S’il s’est progressivement éloigné des plateaux de cinéma, James Ryan continue toujours semble t-il à jouer pour la télévision Sud-Africaine ou pour des coproductions, dont le documentaire préhistorique "l’Odyssée de l’espèce" où il joue le rôle d’un chaman. Peut-être aussi au théâtre, car au détour de recherches sur Internet, on retrouve un James Ryan dans la distribution de quelques pièces shakespeariennes jouées à Johannesbourg.


Des photos de James, sur le site de son agent en Afrique du Sud.

Malgré une présence évidente et des qualités martiales réelles, James Ryan s’est retrouvé coincé sur le marché trop étroit d’une Afrique du Sud en pleine tourmente politique des sanctions anti-apartheid. On regrette qu’il n’ait pu davantage enchaîner les films du calibre de "Combat Final" et "Tue et Tue Encore". Alors, pour les moments de joie que vous nous avez donnés, comme les karatékas qui approuvent une belle prise lors d'un combat, M. James Ryan, nous vous disons "Ouss" !

- Rico -

Films chroniqués

Filmographie

 

2017 - Samson

2014 - The Perfect Wave

2004 - The Red Phone

2007 - Geraldina die Tweede  (série télé)

2005 - Sterne über Madeira /Star over Madeira (série télé)

2002 - Global Effect

2000 - Red Lipstick

1999 - The Young Girl and the Monsoon (réalisateur -scénariste)

1999 - Une nuit en enfer 2 :le prix du sang (From Dusk Till Dawn 2: Texas Blood Money)

1995 - Edgar Allan Poe's Tales of Mystery & Imagination. (mini-série. Réalisateur de plusieurs épisodes et acteur)

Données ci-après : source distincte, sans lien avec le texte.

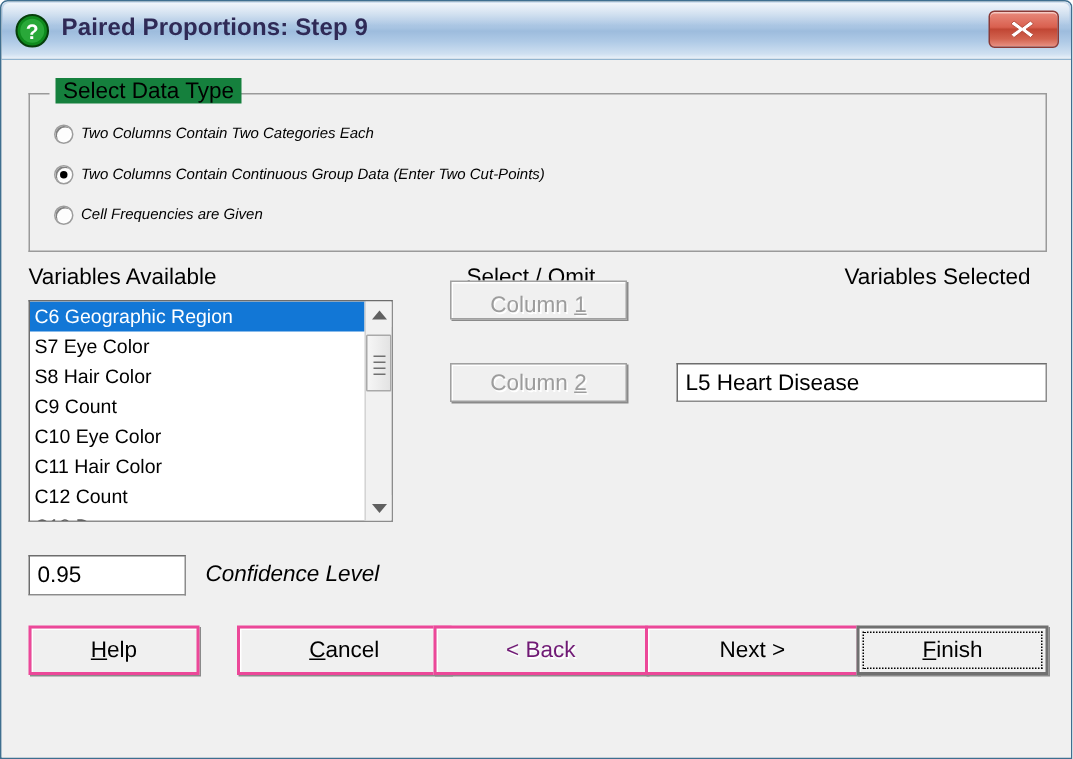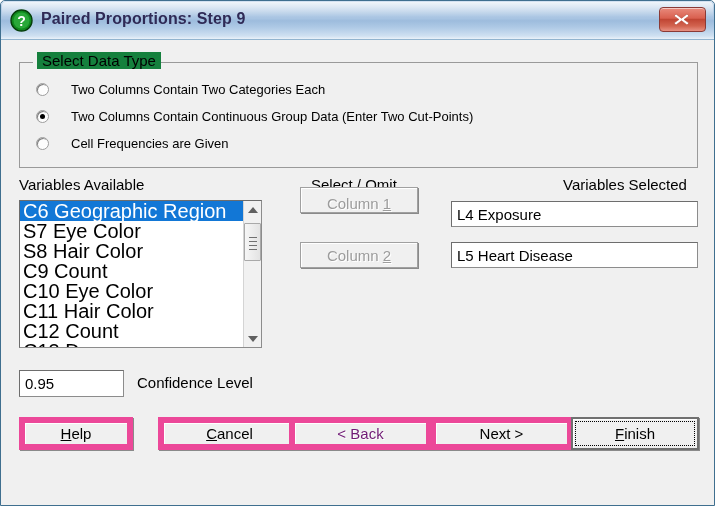"Two Columns Contain Two Categories" .radio-label { font-size: 13px -> 10px; font-style: none -> italic; margin-left: 22px -> 5px }
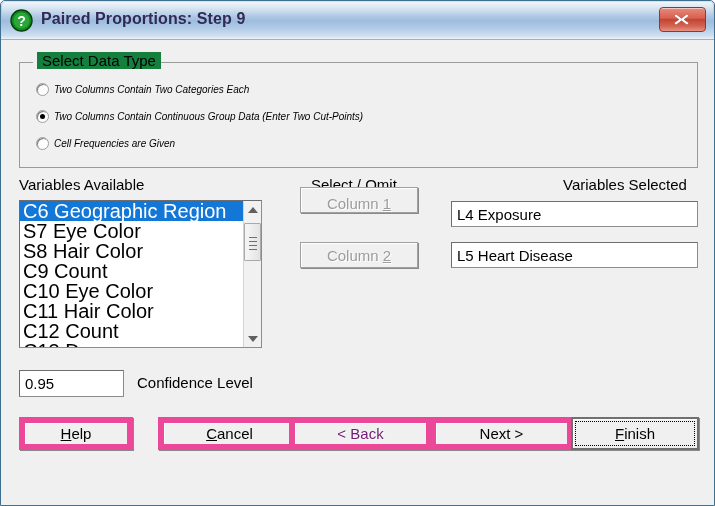"C6 Geographic Region" .list-item { font-size: 20px -> 13px }
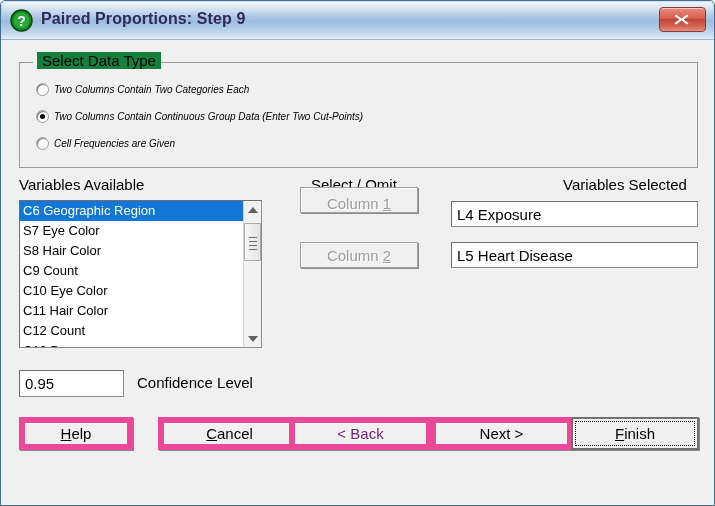"L4 Exposure" input.sel-field { html: <input> -> none }
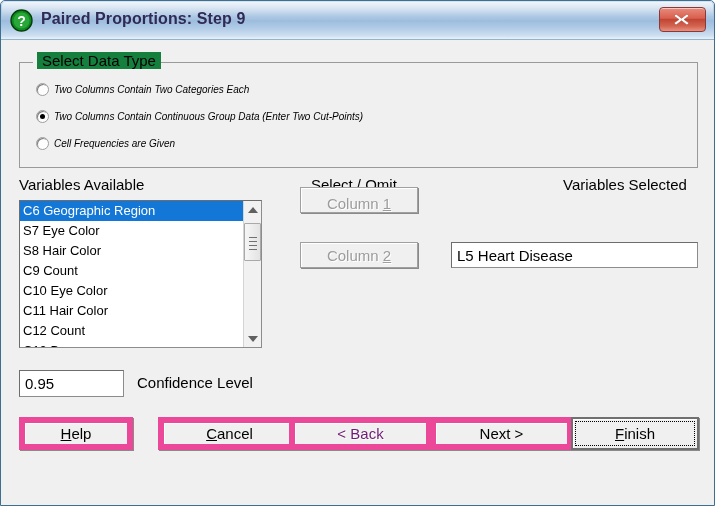"Confidence Level" #conf-label { font-style: none -> italic }
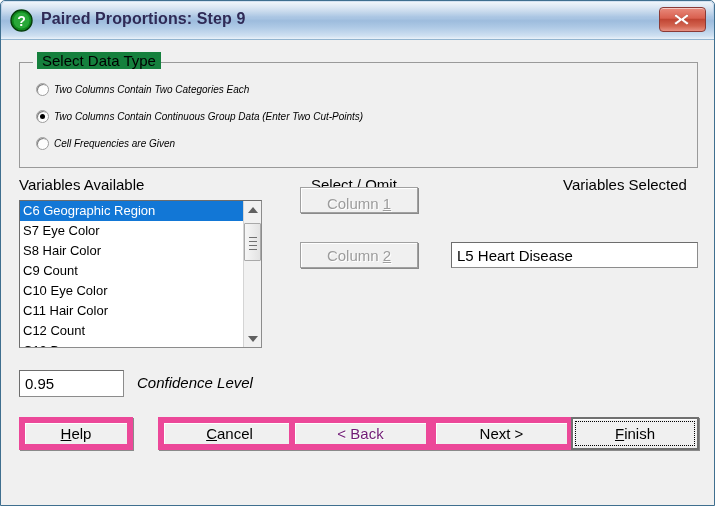"Help" .dlg-button { border: 6px solid #ec4899 -> 2px solid #ec4899 }
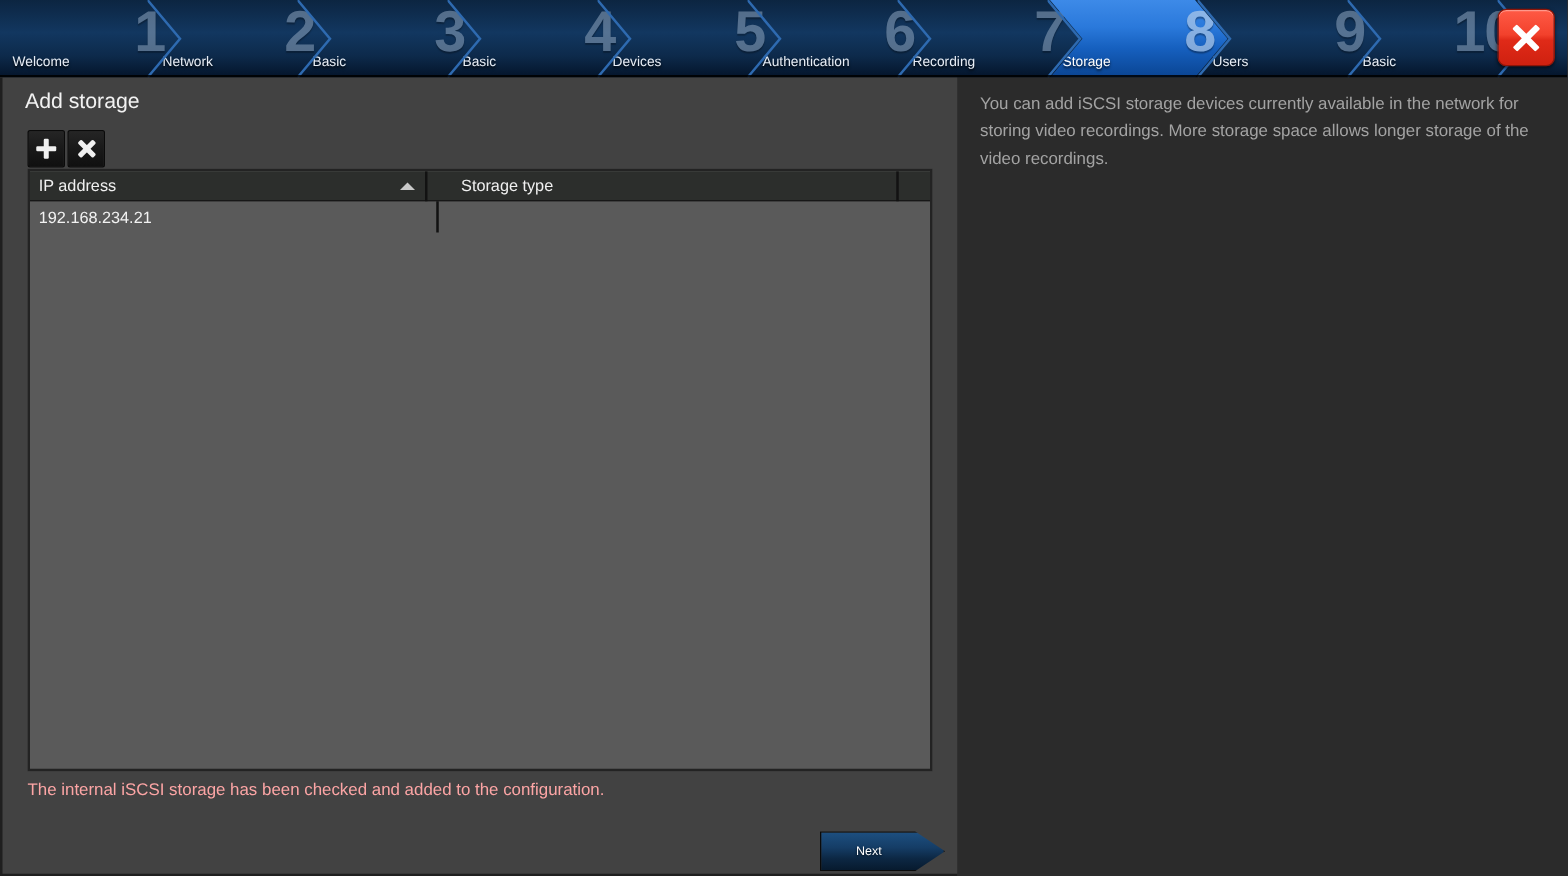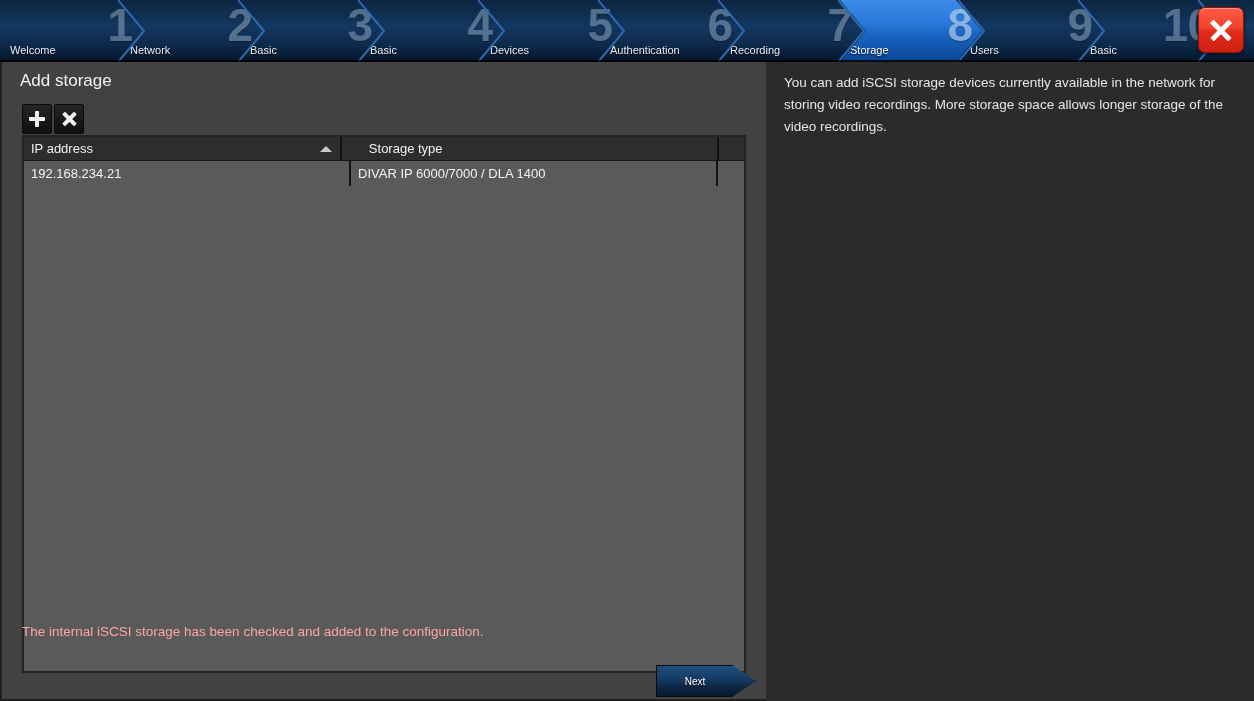"You can add iSCSI storage" .help-text { color: #e5e5e5 -> #a3a3a3 }
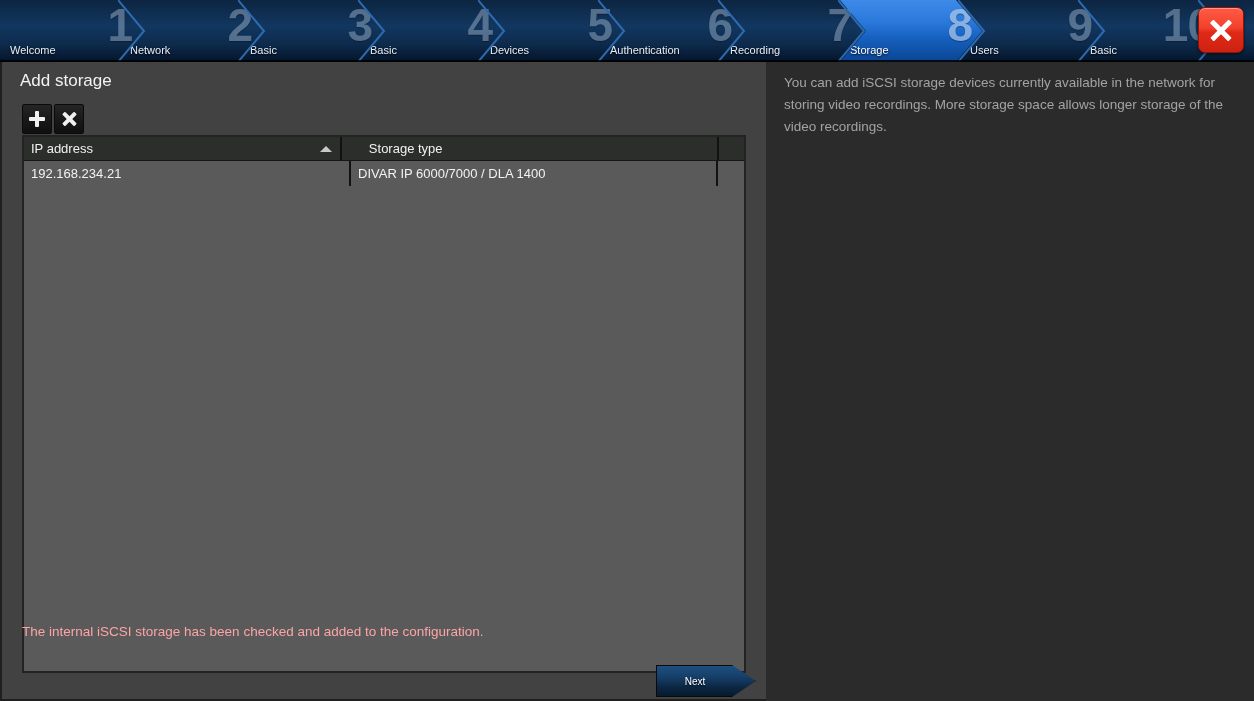"IP address" .list-box { height: 538px -> 482px }
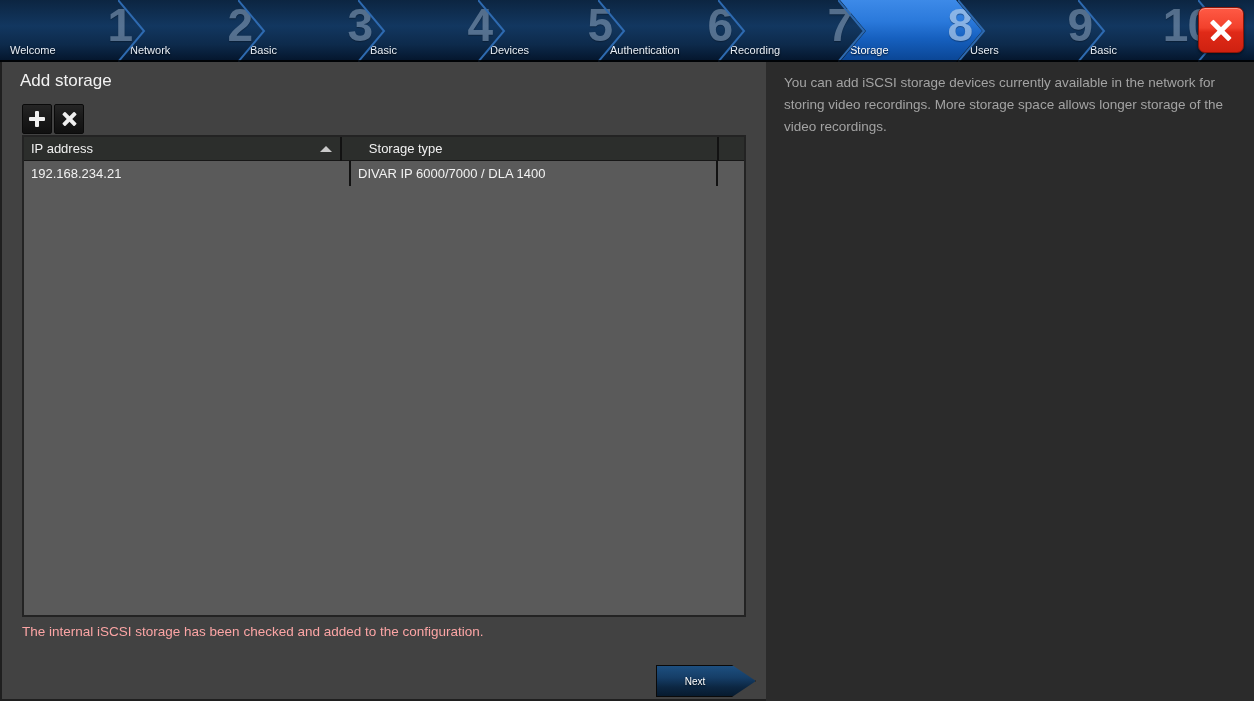"DIVAR IP 6000/7000 / DLA" div.td { html: <div>DIVAR IP 6000/7000 / DLA 1400</div> -> none }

1995 - Kickboxer V : le dernier combat (Kickboxer V : the redemption)

1991 - Pursuit



1991 - The Last hero (acteur et scénariste)

1990 - The Last Samuraï

1989 - Crossing the line (coproducteur et scénariste)

1989 - Brutal Glory

1989 - Codename: Vengeance



1988 - Tangent affair (série télé)

1988 - La mort d’un home (Any Man’s Death)

1988 - Space Mutiny /La guerre du futur (Space Mutiny/Mutiny in Space)

1987 - Rage to Kill

1984 - Go for Gold

1981 - Tue et tue encore (Kill and Kill Again)

1980 - Combat Final /Karate Olympia (Kill or be Killed /Karate killer)

1979 - Gemini

1977 - Le Liquidateur (Mister Deathman)

1974 - La Diosa Virgen


Il manque probablement quelques téléfilms produits pour la télévision sud-africaine (Livia, Sharpies, Tears don’t Last) mais sur lesquels nous ne savons rigoureusement rien.